I’m sure we’ve all heard it before. We’ve heard it in those comments from strangers who said that they always wished they had a twin. We’ve heard it from other parents of multiples. We’ve heard it from multiples and twins themselves: there’s something very, very special about being a twin.
It’s often this twin connection, this twin bond, that strangers like to inquire about – Do they have their own twin-speak? Is one more dominant? Do they like to hold hands or snuggle together? Do they get along? Do they always want to be together?
A twin has a built-in playmate and, hopefully, a built-in best friend, too. I mean, twins can’t have a sibling any closer in age! And I know that I loved having siblings close in age to me (my sister is 16 months older than me, and my brother is 15 months older than her) as I spent so much time with them and they became my best friends.
And I have to say this ultra special sibling connection is one of the greatest blessings and advantages about having twins. While twins are especially demanding in the first year or two of life, part of the reason I think they get easier with the passing days and months and years is that they have each other. As a parent, I don’t have to entertain them myself all day long. I don’t have to come up with things to do for them. They can play with each other. They can talk to each other. They are siblings, playmates, and best friends, as well as being twins.My twin daughters may not be identical, but they still have this great bond. Now, at the age of three years, I love hearing them play together, hearing them giggle, watching them smile, holding hands and hugging of their own fruition, apologizing, kissing boo-boos, and pretending. I love how they encourage each other (though sometimes it may mean double trouble for mom and dad!), share, care, and love each other.

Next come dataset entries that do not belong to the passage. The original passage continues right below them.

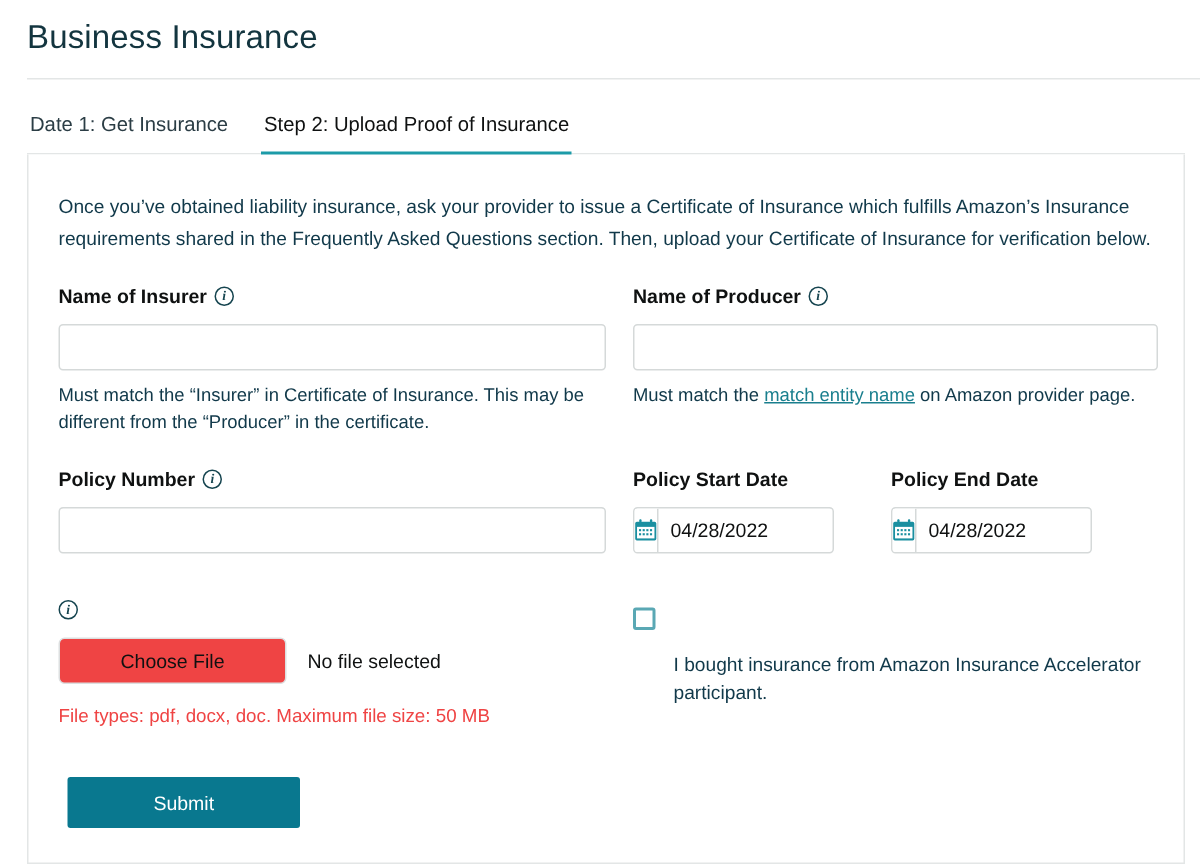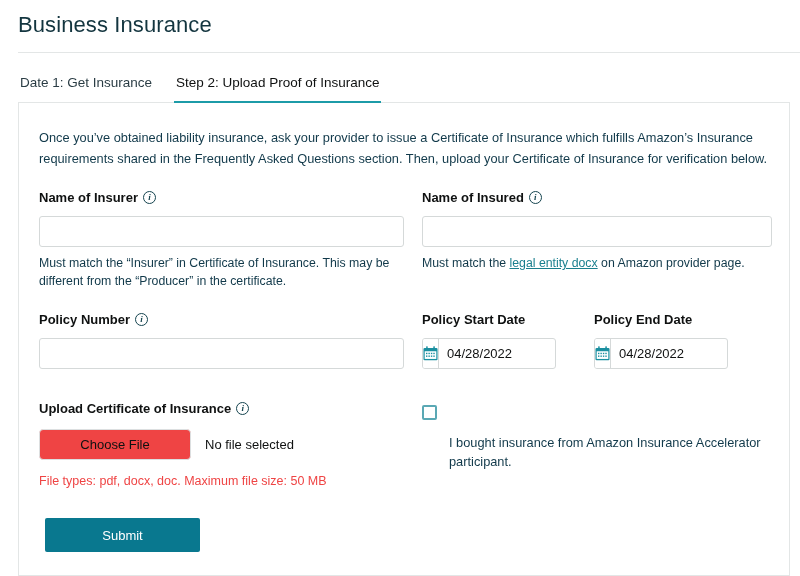--- a/index.html
+++ b/index.html
@@ -291,7 +291,7 @@
 
     <div class="col-right" style="top:86px; width:350px;">
       <div class="field-label">
-        <span>Name of Insured</span>
+        <span>Name of Producer</span>
         <span class="info-icon">i</span>
       </div>
       <input class="text-input" style="margin-top: 10px;" type="text" placeholder="">

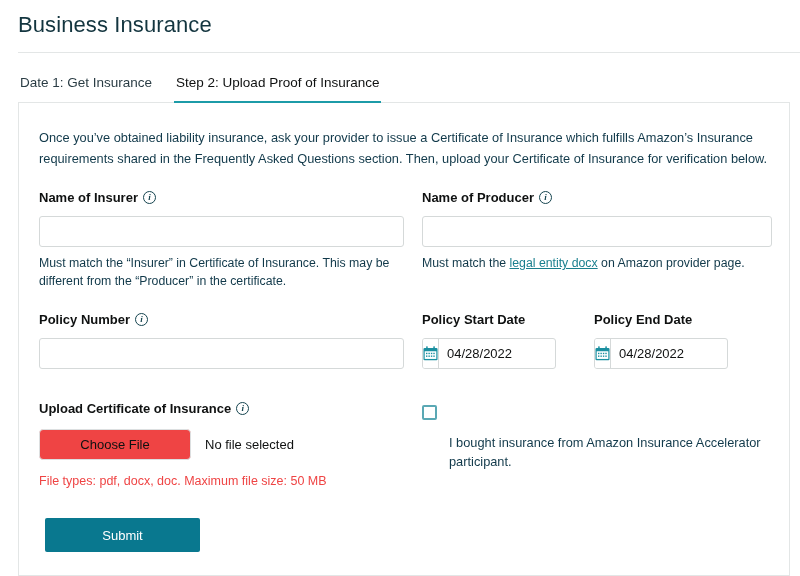--- a/index.html
+++ b/index.html
@@ -296,7 +296,7 @@
       </div>
       <input class="text-input" style="margin-top: 10px;" type="text" placeholder="">
       <div class="helper" style="margin-top:7px; width:350px;">
-        <span>Must match the </span><a href="#">legal entity docx</a><span> on Amazon provider page.</span>
+        <span>Must match the </span><a href="#">match entity name</a><span> on Amazon provider page.</span>
       </div>
     </div>
 

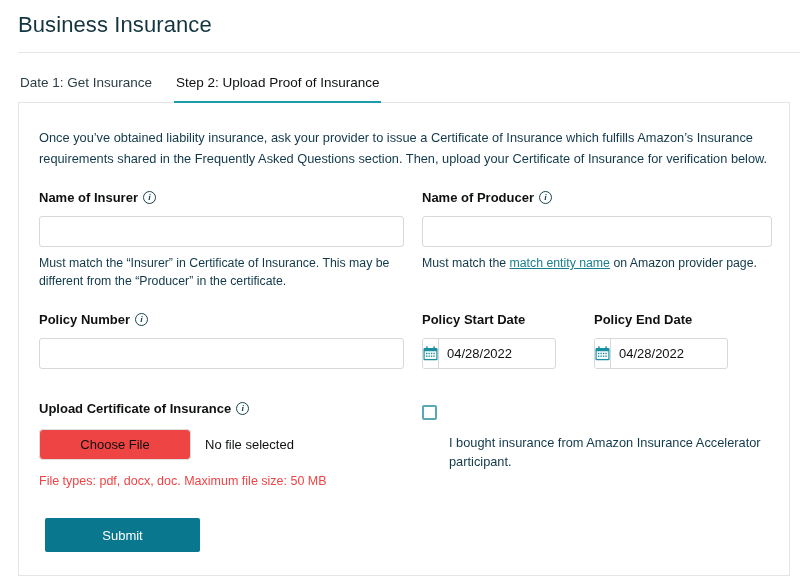--- a/index.html
+++ b/index.html
@@ -364,7 +364,6 @@
 
     <div class="col-left" style="top:297px; width:365px;">
       <div class="field-label">
-        <span>Upload Certificate of Insurance</span>
         <span class="info-icon">i</span>
       </div>
       <div class="file-row">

My daughters will always have each other to share their lives with, step by step. It’s so unique! And I know it must be that bond, that connection, that people are often jealous of! They want their children or themselves to have a best friend for life. They want to have someone who has always been right there with them through all of their lives, through the good, the bad, and the wonderful.
While I know that some twins don’t stay best friends forever (sad!), and often end up going their separate ways, I hope that I can continue to foster their love and affection towards each other, so that when they are grown and have their own lives and families, they will still have each other, though maybe not in a physical way.
Twins are a blessing indeed, aren’t they? Even if some days that blessing only seems to be for their benefit and not ours.
Are your twins best friends? Do they share a special bond? What have you done to foster it through the passing years?
ldskatelyn is the proud mama of twin daughters and a four-month old bouncing baby boy. She counts her multiple blessings everyday and love that her kids have each other, as she loved having all of her own eight siblings growing up! Find out more about her and her family at What’s up Fagans?
Hmm… That might be true for G/G twins (in fact my older and younger daughters play well) but definitely not true in our house for B/G twins. Yes, they share life’s adventures which I personally enjoy and know they will when they are older and have someone who can help remind me of all the adventures but right now it is much more fighting than playing together (at almost 5). Ned is a boy. He pushes his sisters’ buttons and they react as one would expect in this 4 is the new 14 hormonal way.
Yeah! I wondered what B/G twin moms had to say! Of course, this post is about the good aspect of them being so close in age, but we all know that siblings close in age can also fight like there’s no tomorrow with each other! Post for another day though there!
Your girls don’t look too much alike, but they’re splitting images of one parent each!
It always makes me chuckle when people ask, “Do they get along?”
Um, yes??? At 4 1/2, our girls are almost always together. Yes, they get in each others’ way from time to time, but probably 80% of the time they’re playing together. About 15% of the time they’re playing around each other. That leaves maybe 5% of the time that they’d probably like their own space. 😉
As an only child, I love-love-love seeing my girls together. I try very hard not to put any unrealistic expectations on their relationship, but I think it’s such a beautiful, amazing thing that they have each other. I hope they always — ultimately — feel that way, too.